从二维距离数组在浏览器中绘制地图
Draw Map in Browser out of 2 Dimensional Array of Distances
我正在接收二维坐标系中随机点之间的所有距离。
如何在我的浏览器中将其可视化为地图上的坐标?
如果有很多解决方案,我只想查看我的算法可以提出的第一个可能的解决方案。
所以这是一个非常简单的例子:
PointCount = 3
Distances:
0-1 = 2
0-2 = 4
1-2 = 2
有没有人知道一个简单的方法(可能 solution/framework 已经存在)来使用现有的任何东西来使它更容易实施?
我在想也许可以使用 html canvas 元素进行绘图,但我不知道如何创建一个算法来为这些点提供可能的坐标。
上面的例子是简化的-
实际距离值可能如下所示:
(0) (1) (2) (3)
(0) 0 2344 3333 10000
(1) 0 3566 10333
(2) 0 12520
最小工作示例。请记住,在 canvas 坐标中,y 值是倒置的,但您可以这样做:
y = canvasHeight - y
如果您也有负分,那么需要一些额外的工作。在这种情况下,绘制线条和刻度线以可视化轴也可能会有所帮助。

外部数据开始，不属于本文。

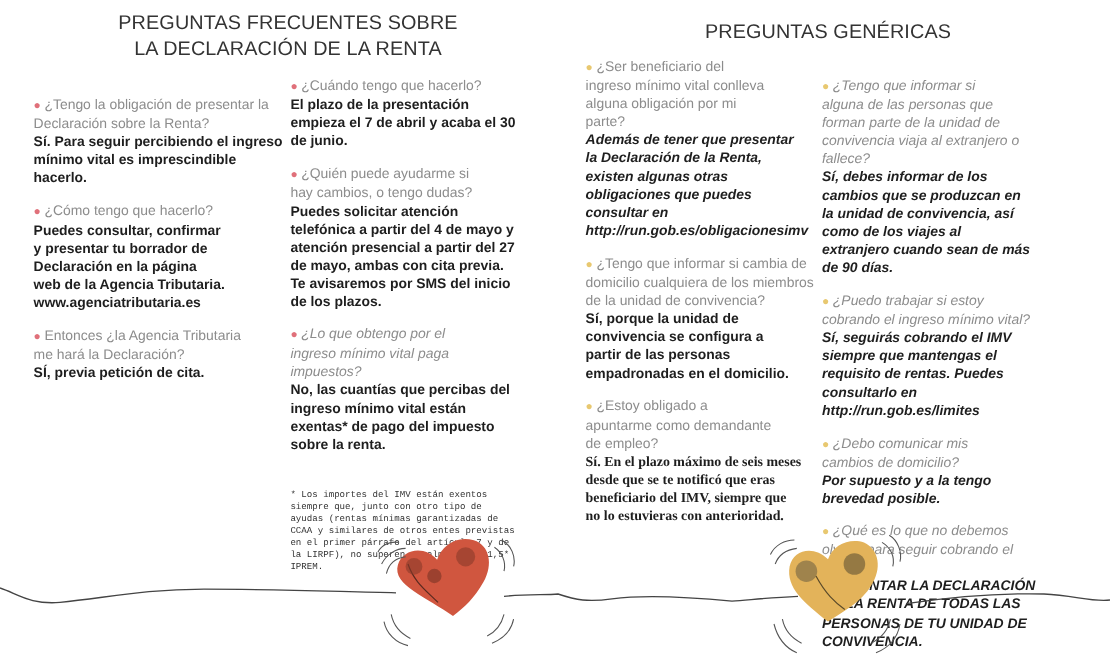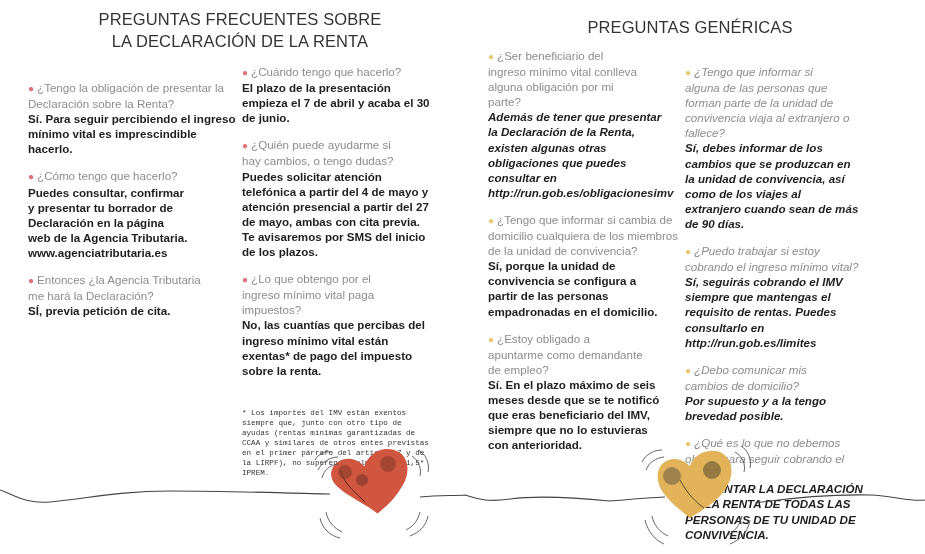"● ¿Lo que obtengo por" div.q { font-style: none -> italic }
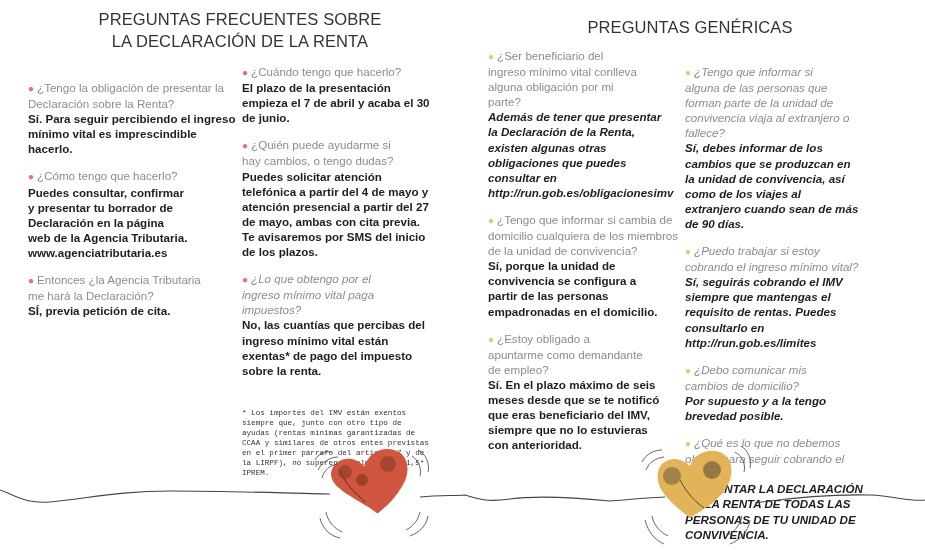"Sí. En el plazo máximo" div.a { font-family: none -> Liberation Serif, serif }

let canvas = document.getElementById("canvas");
let ctx = canvas.getContext("2d");
let scale = 10;
let radius = 10;
function point(x, y) {
ctx.fillRect(x*scale, y*scale, radius, radius);
}
// test
point(10, 15);
point(20, 8);
<html>
<body>
<canvas id="canvas" width=1000 height=1000></canvas>
</body>
</html>
我不确定这是否与 SO 相关,但无论如何...
执行此操作的方法非常简单,使用数据将点一一放置:
为第一个点选择一个随机位置(假设它是 0,0)。
第二个点在以第一个点为圆心的半径为d(0,1)的圆上,所以可以在圆上任意取一点。让我们选择 (d(0,1),0).
第三个点在半径为d(0,2)圆心为1的圆和半径为d(1,2)圆心为2的圆的交点处。你将得到 0、1、2 或无穷多个解决方案。如果数据来自真实点,则不应出现 0。 1 和无穷大是边缘情况,但您仍应处理它们。选择任何解决方案。
第四个点在3个圆的交点处。除非你很倒霉(但你应该考虑到这一点),否则应该只有一种解决方案。
以此类推,直到所有点都被放置。
请注意,这并不意味着您将获得原始点的确切位置:您可以任意组合平移(选择第一个点)、旋转(选择第二个点)和对称性(第三点的选择)产生了差异。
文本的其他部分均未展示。